Day Trade to Win’s Atlas Line is added to your chart chart like a plugin, and it provides entry signals and a diagonal line to guide your trading. Currently, only NinjaTrader and TradeStation are supported. There are a couple different types of signals that can be produced: a long signal tells you to buy, and a short signal is for selling. These signals are designed to appear before big market moves, allowing you to enter a trade and ride it in the expected direction to make profit. The profit target and stop loss are managed by you, the trader.
The software is designed for 5-min charts and futures and currency markets. In theory, any market that is open overnight should be compatible, but a requirement is that the market must be reasonably fast moving.
You manually place the trades based on the signals and the rules.
When you’re in a trade, you’re hoping to see your profit target hit. You’re out of the trade when one of these stop loss conditions are met: time-based, catastrophic, and prove-it. There may be one more, but I believe John Paul reserves this for the included live training.
To assess risk, John Paul uses the ATR (Average True Range) indicator set to four. This means the last four bars are used to calculate the ATR value. The ATR is shown on the bottom of most of his charts as a green line.
Two new closing bars above or below the Atlas Line will produce a long or short signal, respectively.
If you understand how the entry signals are generated using this two-bar rule, you can easily gauge when a new trade is about to occur. This is useful because you’ll be prepared to pull the trigger. The ATR tells you what your profit target should be. I believe John Paul is rounding down to the nearest quarter point when he’s on the E-mini.
The catastrophic stop is double the ATR value. This is the largest stop. According to John Paul, this stop is hit far less often than the others, and that’s a good thing. Having a very large stop means a large risk. With trading, it’s always best to minimize risk whenever possible.
The prove-it stop occurs when a bar closes on the opposite side of the Atlas Line. What’s the opposide side? The side where you don’t want price to go – losing territory. With a prove-it stop, as soon as a bar closes on the wrong side, you will get out at that price. Again, this stop loss is less than the catastrophic stop loss.
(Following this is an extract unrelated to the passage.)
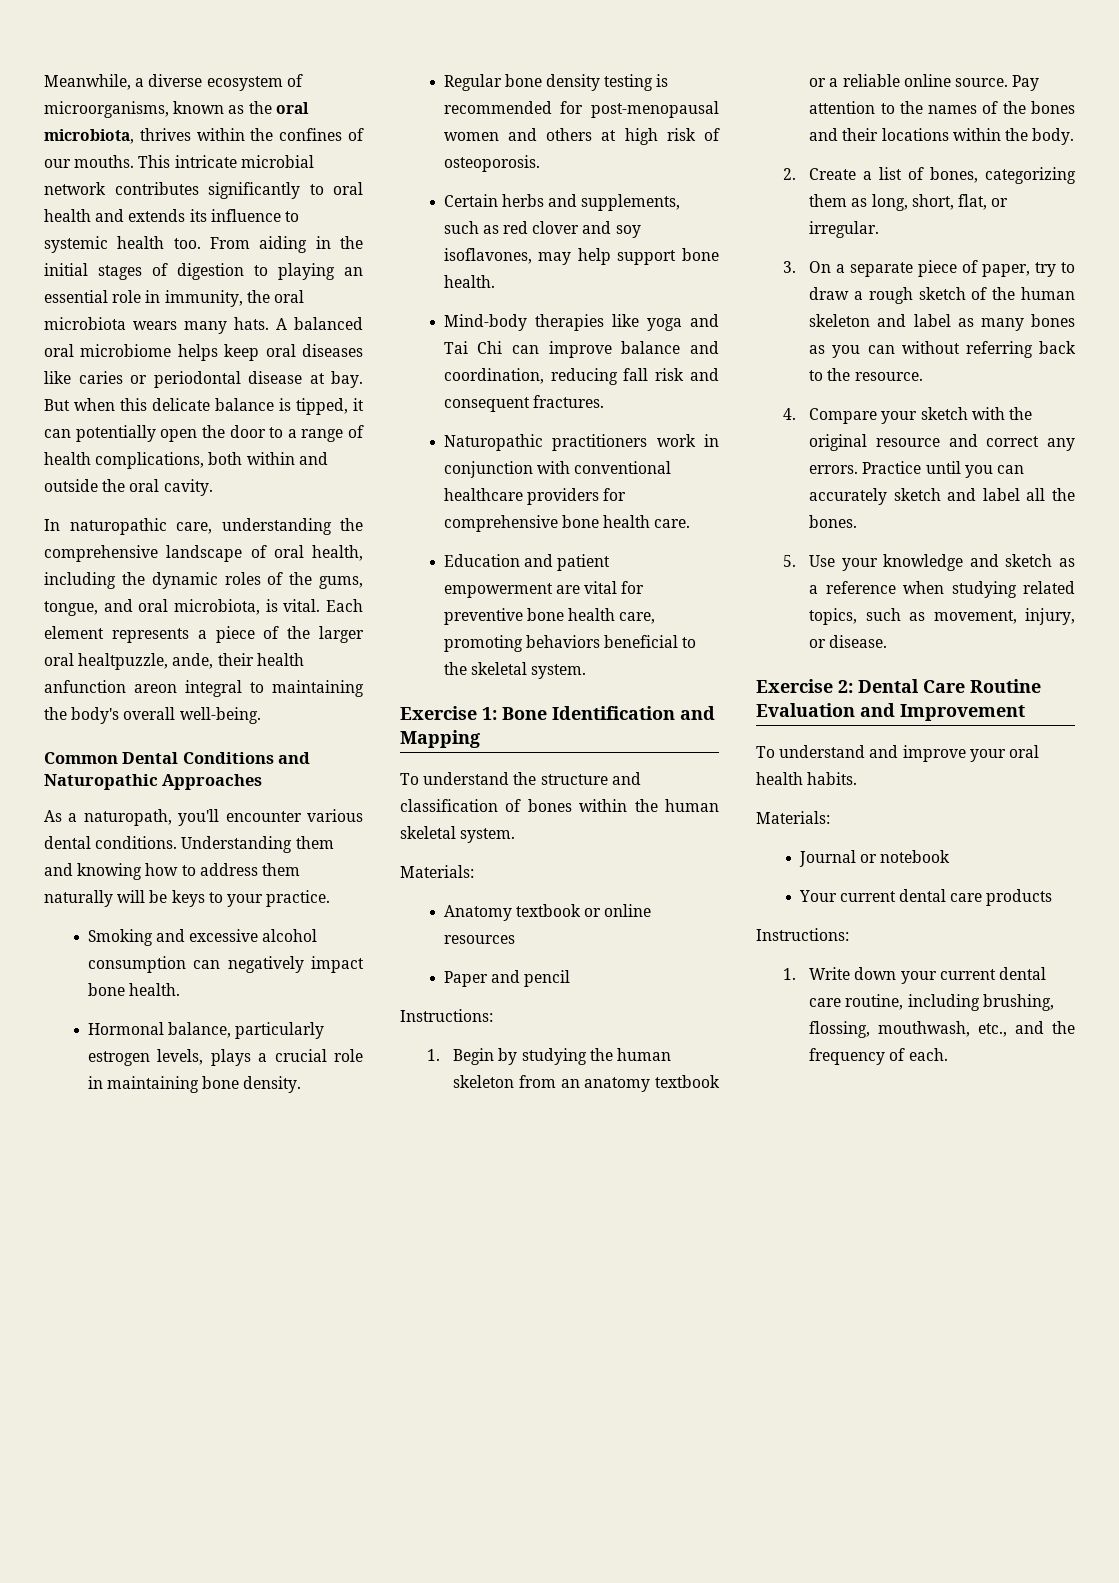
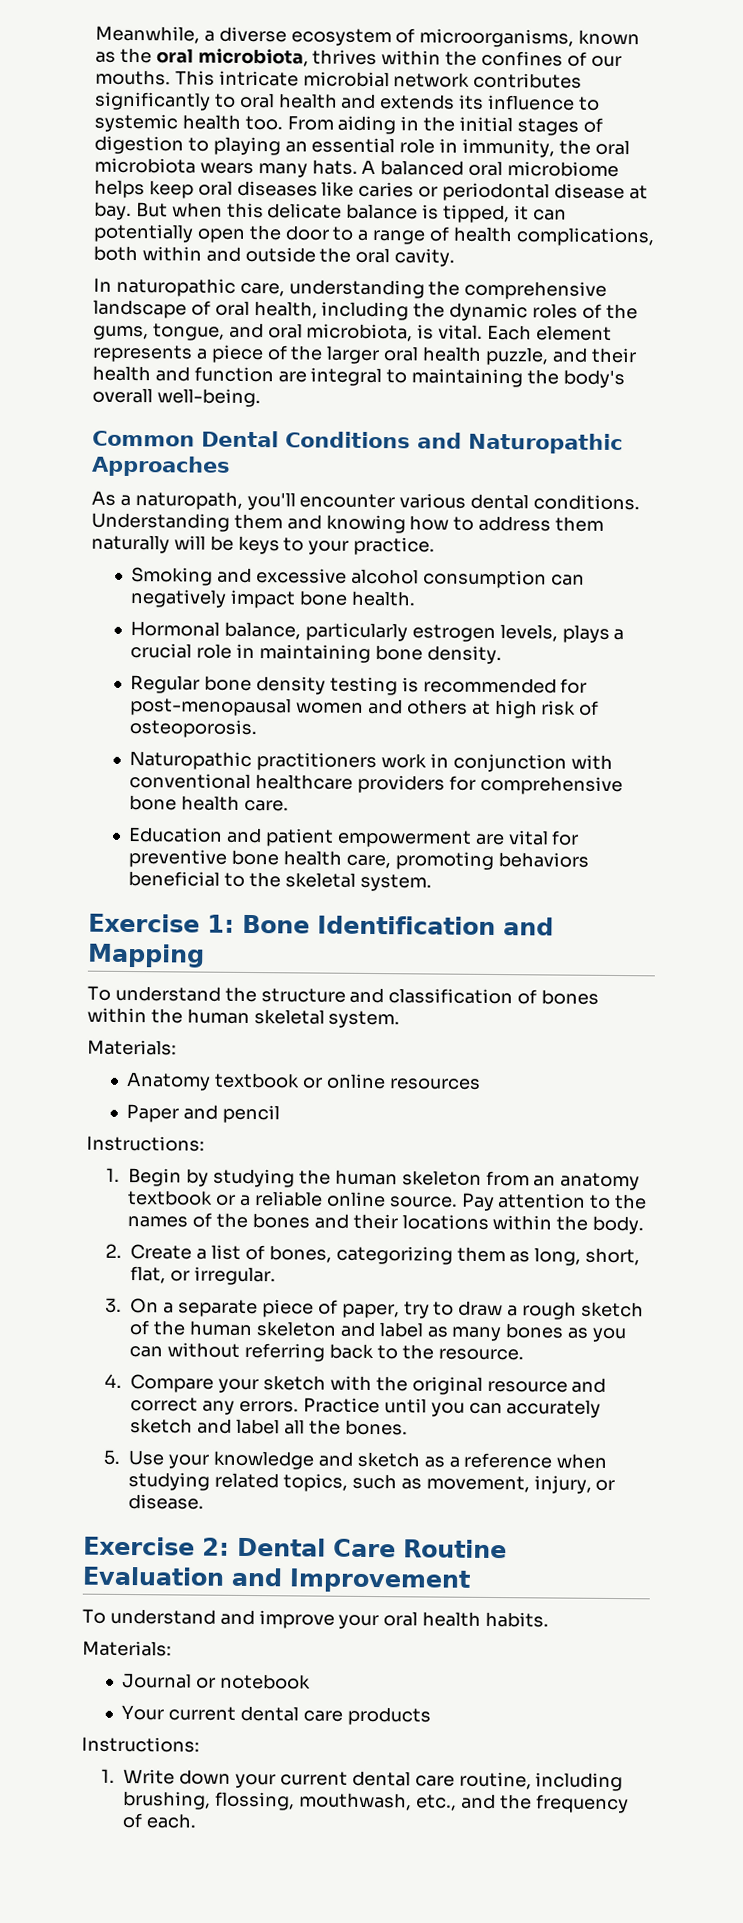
- Each element represents a piece of the larger oral healtpuzzle, ande, their health anfunction areon integral to maintaining the body's overall well-being.
+ Each element represents a piece of the larger oral health puzzle, and their health and function are integral to maintaining the body's overall well-being.
- Certain herbs and supplements, such as red clover and soy isoflavones, may help support bone health.
- Mind-body therapies like yoga and Tai Chi can improve balance and coordination, reducing fall risk and consequent fractures.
As you can tell, the Atlas Line is both trading software and a strategy for placing and managing trades. The included live training helps you understand everything. A video recording is also produced after you purchase, so you receive video training right away. The recent trades page on the Day Trade to Win site shows over three years of signals. Overall, the Atlas Line is a robust trading system designed to provide consistent signals on a daily basis.